Gesellschaftlich ändert sich viel durch den Wertewandel, der laut Gratton in den letzten zehn Jahren in wirtschaftlich stark entwickelten Gesellschaften zu beobachten ist. In der jüngeren – gut ausgebildeten –Generation stehen in letzter Zeit stärker Aspekte der Selbstverwirklichung im Vordergrund. Das Verhältnis zur Arbeit, aber auch Rollenverständnisse und die Familienplanung ändern sich dadurch.
Natürliche Ressourcen sind für Gratton ein wichtiger Faktor der Arbeitswelt in der Zukunft. Durch den notwendige Wandel zu einer nachhaltigen Wirtschaftsweise werden viele neue Jobs im Bereich Energieeffizienz und Ressourcenschonung entstehen.
Auch wenn das Buch zunächst wissenschaftlich erscheint, hat es doch einen ganz praktischen Zweck.
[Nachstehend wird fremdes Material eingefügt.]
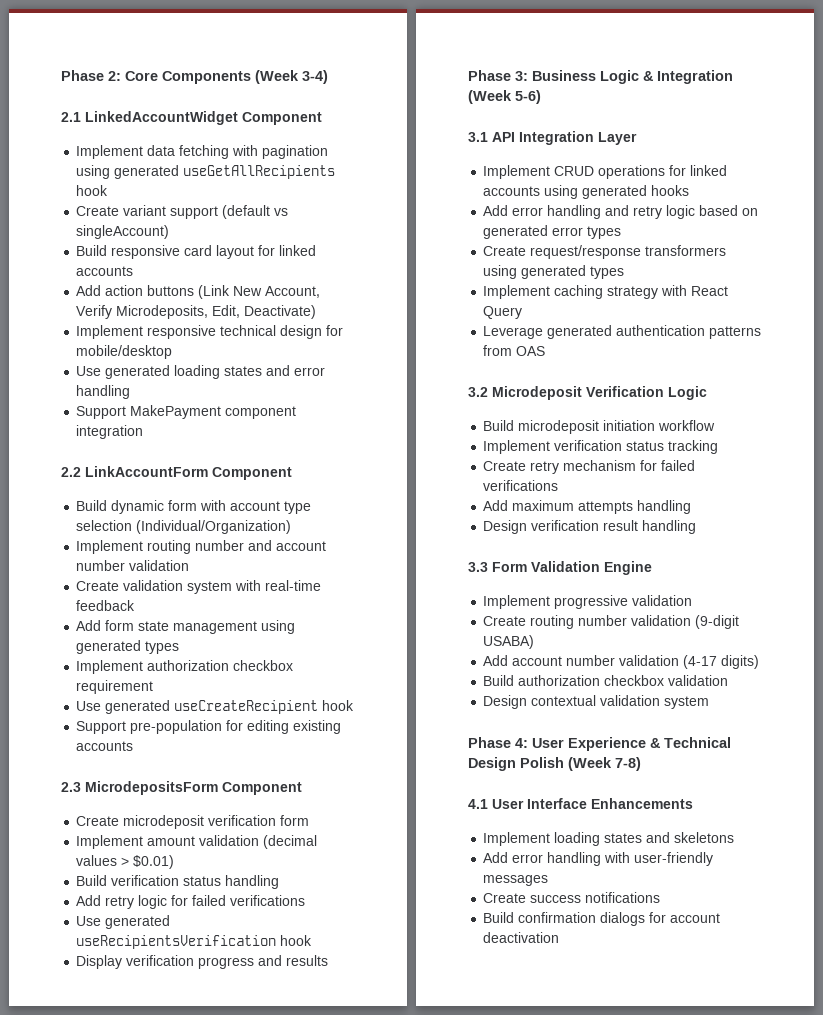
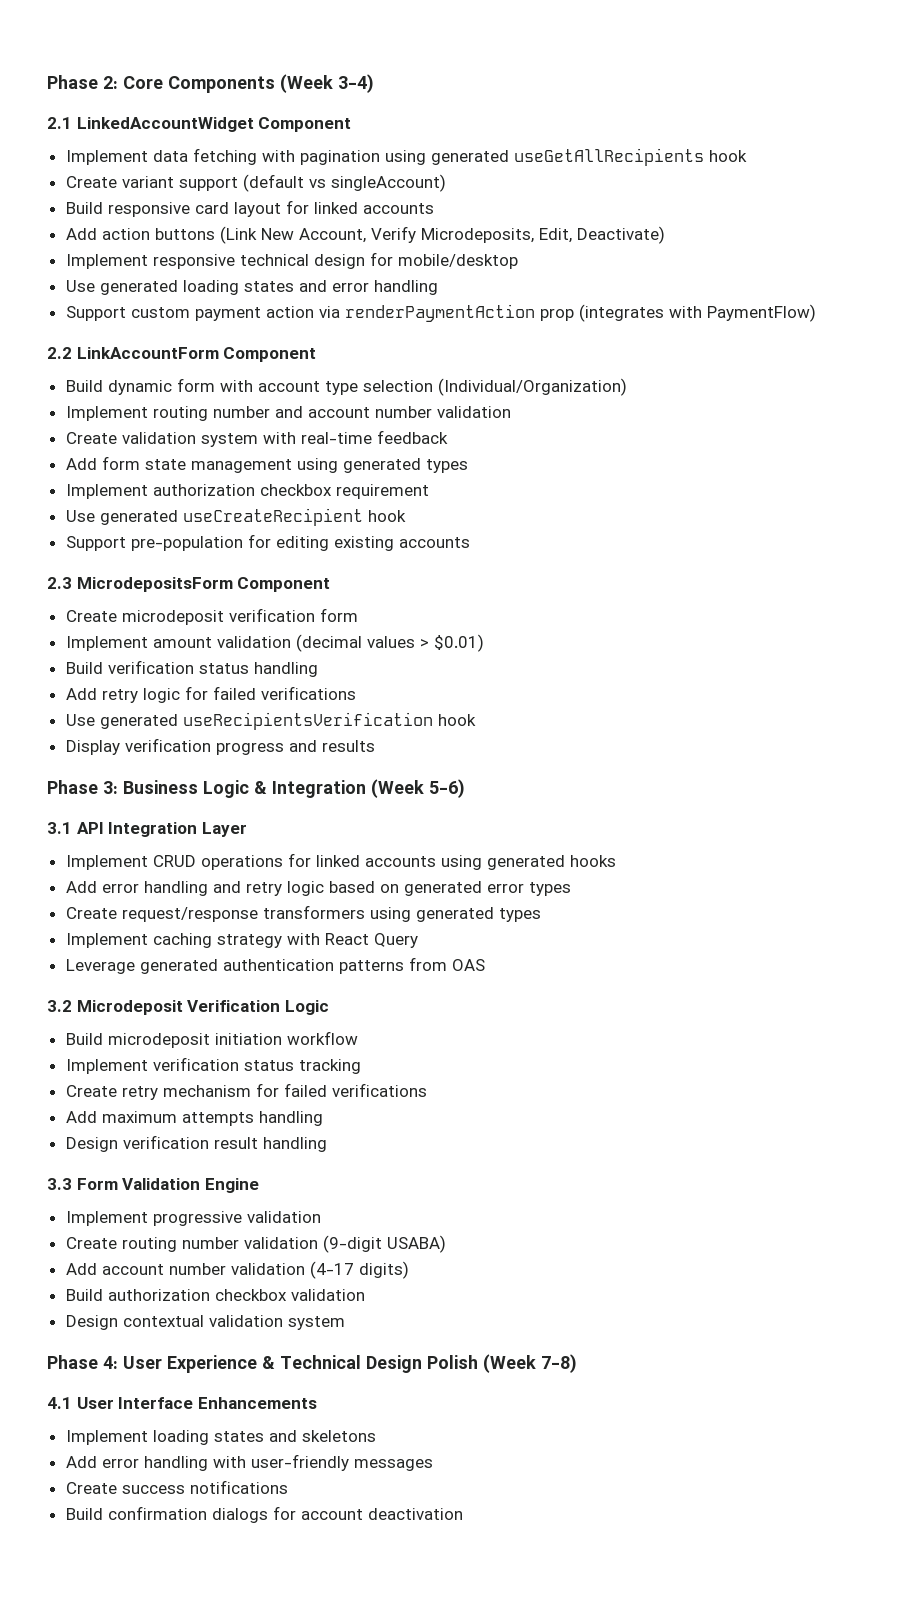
- Support MakePayment component integration
+ Support custom payment action via renderPaymentAction prop (integrates with PaymentFlow)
Die Trends der Zukunft geben Ihnen natürlich auch Aufschluss darüber, wie Sie sich besser auf die Arbeitswelt der Zukunft einstellen können. Das Buch bietet immer wieder Hinweise darauf, wie Sie mit den Wandlungsprozessen der Zukunft umgehen können.
My aim in this book is clear. It is written to support you as you develop your
own point of view about the future – and your own path to creating a
future-proofed working life. Gratton (2015, 19)
Der Arbeitsplatz 2025
Wie sieht die Arbeitswelt der Zukunft aus? Lynda Gratton zeigt Ihre Szenarien anhand der Arbeitswelt verschiedener Personen. Der zentraler Punkt ist Technologie und globale Zusammenarbeit. Sie geht davon aus, dass wir in Zukunft sehr stark virtuell zusammenarbeiten werden und digitale Assistenten unseren Arbeitsalltag koordinieren. Das wird ihrer Ansicht auch Berufe betreffen, die eher „handwerklich“ geprägt waren, wie beispielsweise die Chirurgie. Sie hält es für wahrscheinlich, dass Operationsteams global zusammenarbeiten, einen Eingriff besprechen, gemeinsam planen.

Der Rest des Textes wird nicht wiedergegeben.